The central authorities continue to impose some of the most pervasive restrictions upon Kashmiris, worsening rather than diffusing tensions in the valley. For instance, the government implemented new rules to expedite the distribution of land for industrial use.  It also reallocated over 60 acres of land in the region to paramilitary forces. Local Kashmiris feel that they are losing their land to security forces, industrialists, and affluent Indians; and that these policies are eroding their identity. Another policy, rolled out in August 2021, rendered greater powers to the Jammu and Kashmir Criminal Investigation Department (CID) by allowing Kashmiris booked under ambiguous criminal charges from going abroad. Yet another issue that has generated further outrage among Kashmiris was the announcement in December 2021 by the Delimitation Commission that only one out of seven assembly seats would be given to Kashmir and the remaining six to Jammu.[19]

The Taliban’s return to power in Afghanistan has increased fears that an insurgency might break out in Kashmir, as had in the 1990s.[20] Several developments have taken place in Kashmir that the Indian government claims is linked to the Taliban’s takeover of Kabul.
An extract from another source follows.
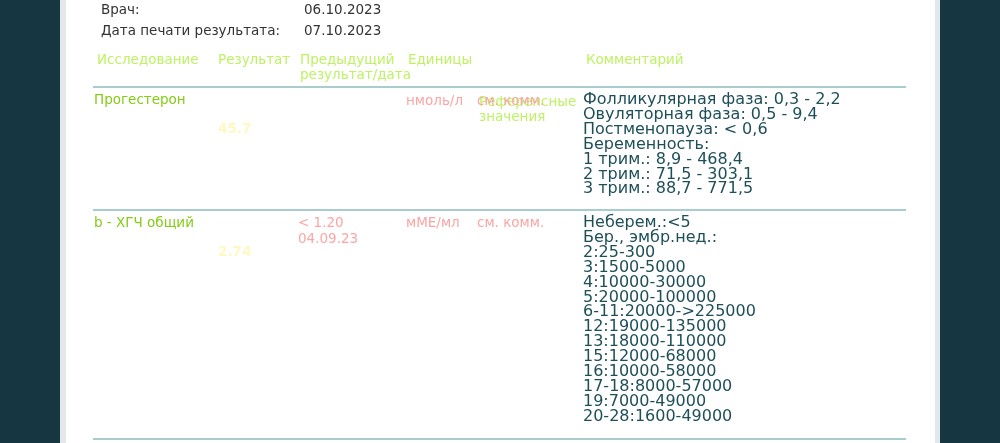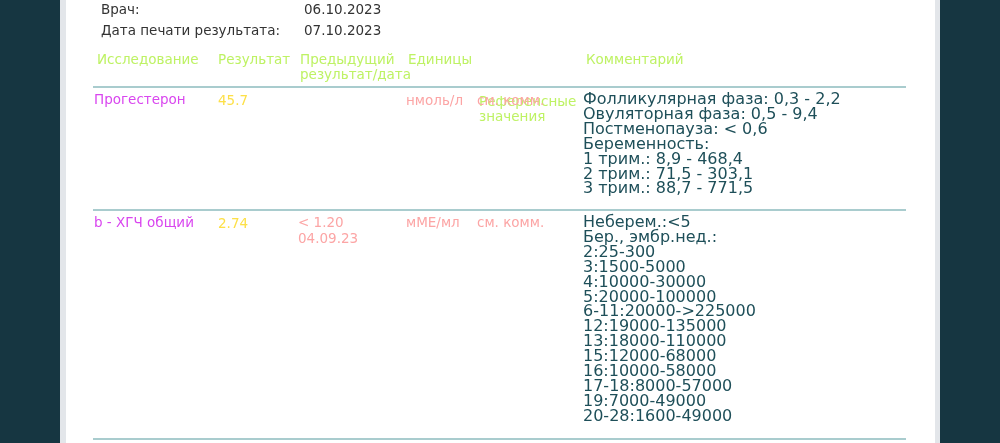"Прогестерон" .test-name { color: #d946ef -> #84cc16 }
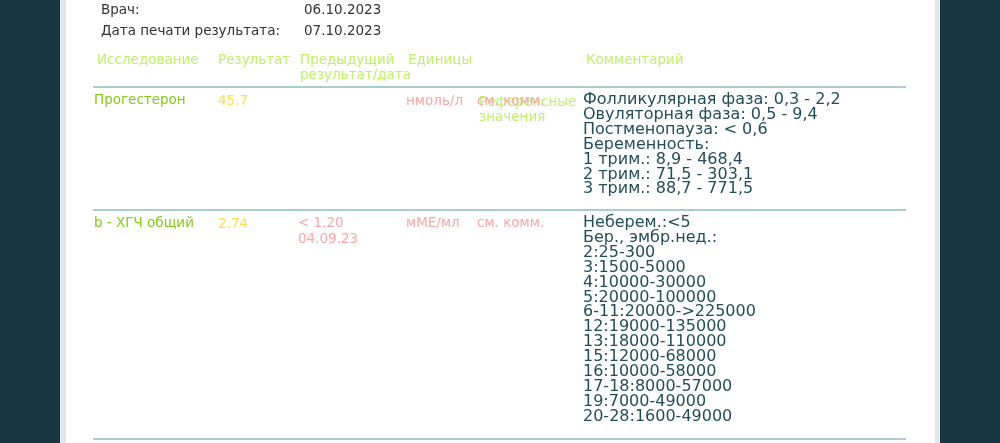"45.7" .result { color: #fde047 -> #fef9c3; font-weight: normal -> bold; margin-top: none -> 28px }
For instance, Indian authorities have associated the recovery of an RPG in August 2021 with the Taliban’s takeover, given that no weapon of that type had been found in the region during the two previous decades.[21] India is also apprehensive that Pakistan will use Taliban fighters as a proxy to aggravate the insurgency in Kashmir.[22]


History has indicated that relative stability and peace is usually short-lived and temporary in the Kashmir valley. The Indian government’s policies will continue to increase resentment among Kashmiris and encourage them to join the ranks of militant groups. Minor incidents can trigger mass protests despite the risk of a heavy crackdown by security forces. Kashmiris are likely to continue prioritizing their political ambitions over socio-economic incentives and promises of good governance. Peacebuilding, education, and social cohesion campaigns are unlikely to be regarded as goodwill gestures. Social media warfare is also likely to continue as militant groups leverage these platforms to spread their propaganda and exploit local grievances.


[1] Aamir Peerzada, “Article 370: Why more locals in Kashmir are becoming militants,” BBC, August 5, 2021, https://www.bbc.com/news/world-asia-india-58025062.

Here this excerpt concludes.